Restate verbatim the span of lines below between the line with "margin-left: none ->" and the line with "text: Phase Group", including those two lines, and only that span.
══════════════════════════════
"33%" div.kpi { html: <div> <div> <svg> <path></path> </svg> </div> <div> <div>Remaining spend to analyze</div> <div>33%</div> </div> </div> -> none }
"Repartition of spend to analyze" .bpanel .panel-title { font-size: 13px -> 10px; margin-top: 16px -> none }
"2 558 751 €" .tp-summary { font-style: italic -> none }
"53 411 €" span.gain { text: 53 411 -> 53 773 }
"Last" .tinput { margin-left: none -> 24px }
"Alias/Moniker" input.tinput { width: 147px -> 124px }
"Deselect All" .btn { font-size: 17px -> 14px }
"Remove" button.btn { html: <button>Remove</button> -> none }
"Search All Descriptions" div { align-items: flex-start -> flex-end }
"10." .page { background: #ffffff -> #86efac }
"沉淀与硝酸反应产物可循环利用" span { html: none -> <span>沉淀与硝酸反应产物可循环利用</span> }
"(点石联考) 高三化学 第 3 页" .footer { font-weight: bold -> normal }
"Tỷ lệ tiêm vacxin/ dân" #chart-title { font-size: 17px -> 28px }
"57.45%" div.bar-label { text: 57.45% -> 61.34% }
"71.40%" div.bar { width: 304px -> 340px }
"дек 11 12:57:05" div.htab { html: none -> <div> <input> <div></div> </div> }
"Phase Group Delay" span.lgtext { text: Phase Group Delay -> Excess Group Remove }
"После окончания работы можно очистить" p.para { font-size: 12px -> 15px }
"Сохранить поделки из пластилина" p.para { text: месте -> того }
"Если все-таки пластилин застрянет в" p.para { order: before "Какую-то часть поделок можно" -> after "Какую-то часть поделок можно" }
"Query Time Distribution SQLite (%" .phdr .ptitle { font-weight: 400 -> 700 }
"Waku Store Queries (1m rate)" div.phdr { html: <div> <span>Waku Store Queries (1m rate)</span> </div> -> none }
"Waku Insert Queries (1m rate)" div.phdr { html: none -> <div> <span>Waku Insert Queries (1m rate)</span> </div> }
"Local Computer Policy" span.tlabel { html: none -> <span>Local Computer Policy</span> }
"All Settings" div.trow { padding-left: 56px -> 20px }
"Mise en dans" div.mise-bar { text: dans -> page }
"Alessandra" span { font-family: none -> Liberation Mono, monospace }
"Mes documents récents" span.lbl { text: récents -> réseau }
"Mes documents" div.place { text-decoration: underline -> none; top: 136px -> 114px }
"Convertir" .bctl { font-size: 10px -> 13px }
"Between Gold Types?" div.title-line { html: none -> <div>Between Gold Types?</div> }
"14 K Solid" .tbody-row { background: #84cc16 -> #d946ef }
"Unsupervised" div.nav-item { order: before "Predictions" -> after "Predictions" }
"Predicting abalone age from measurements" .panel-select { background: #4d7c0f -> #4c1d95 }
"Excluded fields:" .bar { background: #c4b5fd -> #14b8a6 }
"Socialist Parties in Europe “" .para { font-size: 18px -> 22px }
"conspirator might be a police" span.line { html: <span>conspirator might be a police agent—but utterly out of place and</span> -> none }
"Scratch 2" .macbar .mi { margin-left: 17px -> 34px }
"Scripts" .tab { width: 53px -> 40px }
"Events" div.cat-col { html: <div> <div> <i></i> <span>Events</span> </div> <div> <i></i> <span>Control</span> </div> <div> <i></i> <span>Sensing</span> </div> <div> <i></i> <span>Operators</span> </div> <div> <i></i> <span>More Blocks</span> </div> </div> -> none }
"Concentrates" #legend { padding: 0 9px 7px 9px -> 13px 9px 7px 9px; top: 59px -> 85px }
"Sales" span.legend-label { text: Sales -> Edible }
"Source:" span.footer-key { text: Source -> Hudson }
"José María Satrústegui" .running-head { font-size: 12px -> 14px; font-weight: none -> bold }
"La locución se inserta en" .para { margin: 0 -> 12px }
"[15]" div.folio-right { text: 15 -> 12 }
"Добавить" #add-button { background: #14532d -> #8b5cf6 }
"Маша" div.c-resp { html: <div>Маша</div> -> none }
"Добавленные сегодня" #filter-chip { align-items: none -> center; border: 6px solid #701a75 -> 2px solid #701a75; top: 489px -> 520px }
══════════════════════════════
REPLY -
"Last" .tinput { margin-left: none -> 24px }
"Alias/Moniker" input.tinput { width: 147px -> 124px }
"Deselect All" .btn { font-size: 17px -> 14px }
"Remove" button.btn { html: <button>Remove</button> -> none }
"Search All Descriptions" div { align-items: flex-start -> flex-end }
"10." .page { background: #ffffff -> #86efac }
"沉淀与硝酸反应产物可循环利用" span { html: none -> <span>沉淀与硝酸反应产物可循环利用</span> }
"(点石联考) 高三化学 第 3 页" .footer { font-weight: bold -> normal }
"Tỷ lệ tiêm vacxin/ dân" #chart-title { font-size: 17px -> 28px }
"57.45%" div.bar-label { text: 57.45% -> 61.34% }
"71.40%" div.bar { width: 304px -> 340px }
"дек 11 12:57:05" div.htab { html: none -> <div> <input> <div></div> </div> }
"Phase Group Delay" span.lgtext { text: Phase Group Delay -> Excess Group Remove }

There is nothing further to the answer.